2Ease of manufacture
If simple click stream data is used, then implementation is simple, but big data processing and predictive analytics are not enabled
Solution Approach 1:
The system creates a universal data processing framework that handles multiple data types (click stream data, navigation paths, content usage patterns, user profiles) within a single integrated platform. The predictive analytics model serves multiple functions: profiling anonymous users, predicting behavior, and guiding real-time content personalization, replacing the need for separate simple implementations with a comprehensive multi-functional system.
Solution Approach 2:
The invention introduces predictive analytics as an intermediary layer between raw big data and content personalization decisions. This intermediary process transforms complex behavioral data into actionable predictions, enabling accurate user behavior analysis while maintaining system scalability. The predictive model acts as a mediator that processes big data and outputs personalized content recommendations.
3Productivity
If real-time content adjustment is implemented, then user engagement is improved, but system complexity increases
Solution Approach 1:
The system segments the content personalization process into distinct modular components: user behavior monitoring module, predictive analytics module, content selection module, and content delivery module. Each component handles a specific function independently, making the complex real-time personalization system manageable through segmentation. The segmentation allows parallel processing and reduces the complexity burden on any single component.
Solution Approach 2:
The system performs preliminary actions by pre-processing and storing user behavior data, content metadata, and predictive models in advance.
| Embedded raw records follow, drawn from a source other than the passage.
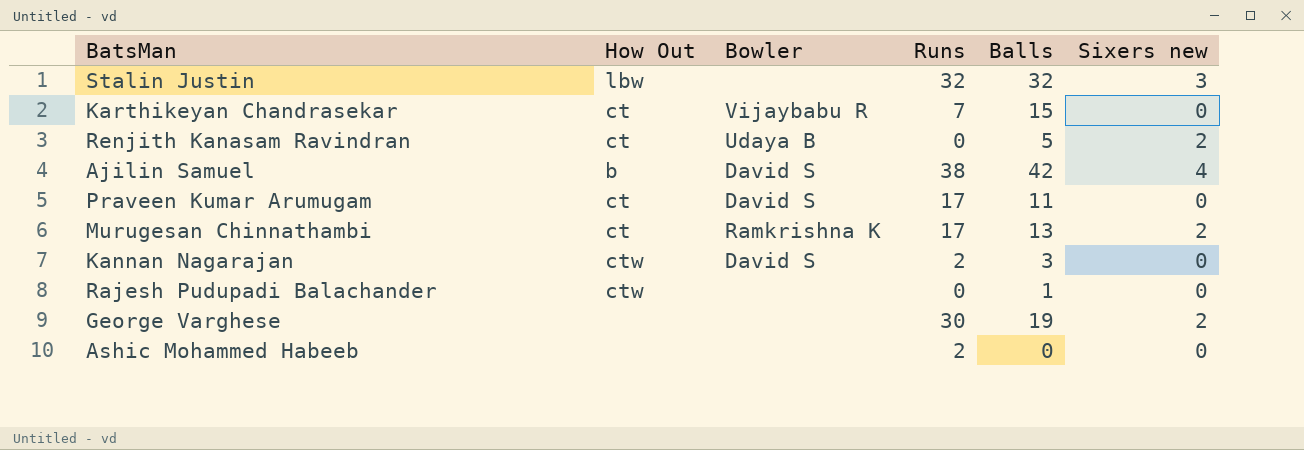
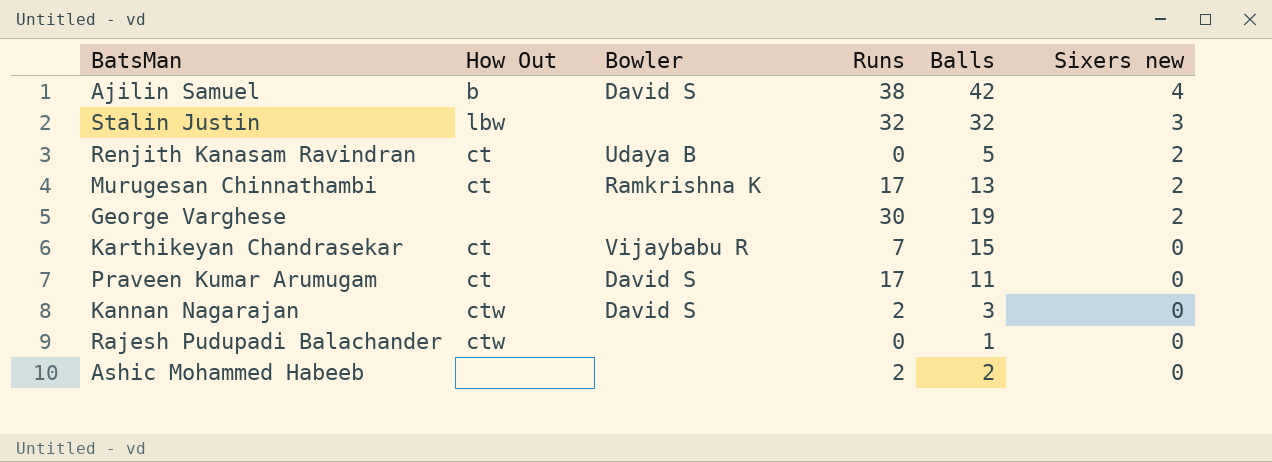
row order: none -> Sixers new descending
Ashic Mohammed Habeeb | Balls: 0 -> 2

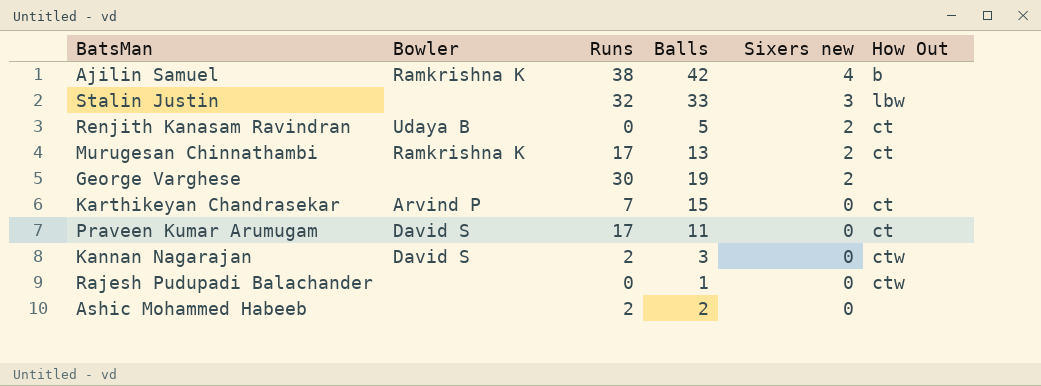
column How Out | position: 2 -> 6
Ajilin Samuel | Bowler: David S -> Ramkrishna K
Stalin Justin | Balls: 32 -> 33
Karthikeyan Chandrasekar | Bowler: Vijaybabu R -> Arvind P

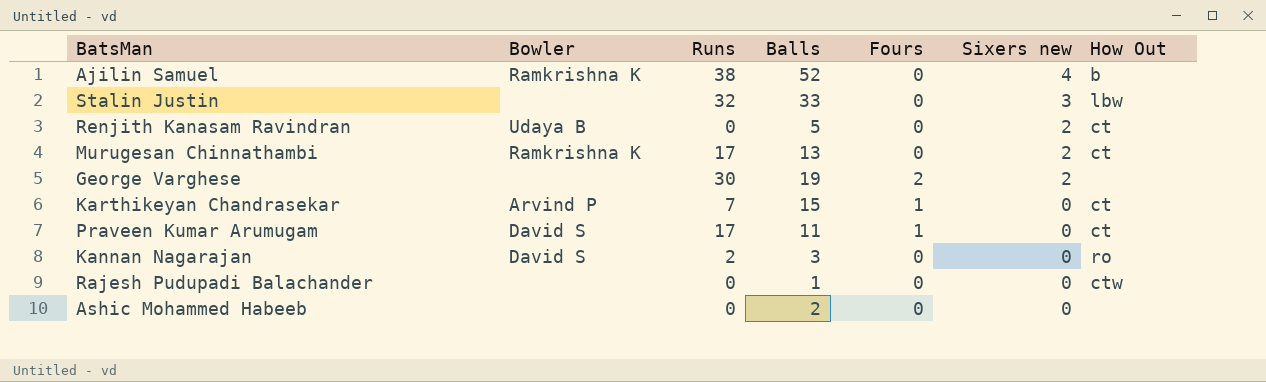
column Fours | position: none -> 5
Ajilin Samuel | Balls: 42 -> 52
Kannan Nagarajan | How Out: ctw -> ro
Ashic Mohammed Habeeb | Runs: 2 -> 0

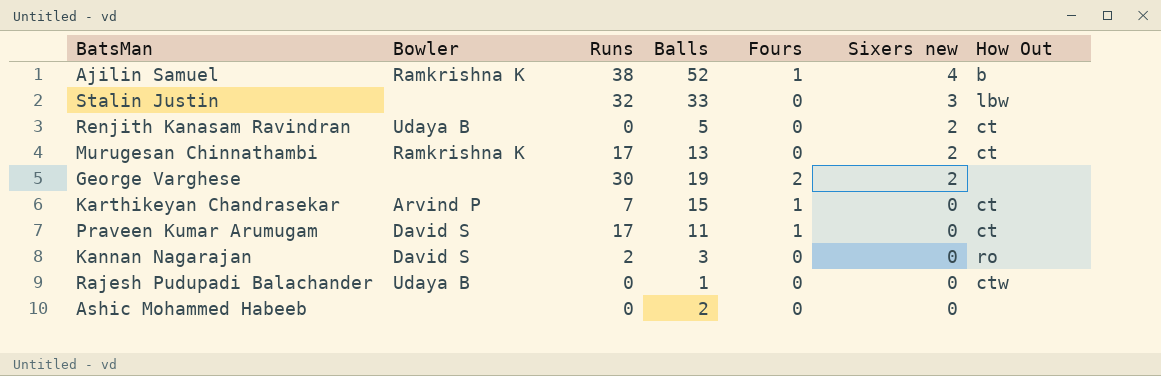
Ajilin Samuel | Fours: 0 -> 1
Rajesh Pudupadi Balachander | Bowler: none -> Udaya B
The predictive analytics model is trained and ready before actual content delivery occurs. This preliminary preparation enables rapid real-time responses without requiring complex computations at the moment of content delivery, reducing system complexity during execution.
Data Source
AI summary
A method and system for providing adjusted content in a webpage are described. The system monitors traffic to a website and tracks users that are visiting the website to identify one or more parameters relating to relating to the user, including parameters associated with an identity of the user, navigation behavior for the user within the website, and usage of content by the user within the website. The system analyzes the parameters and selects at least one statistical algorithm for a type of the parameter, and based on the analysis, identifies an organization to which the user belongs. The system selects and presents content for the website to be presented to the user based on the analysis.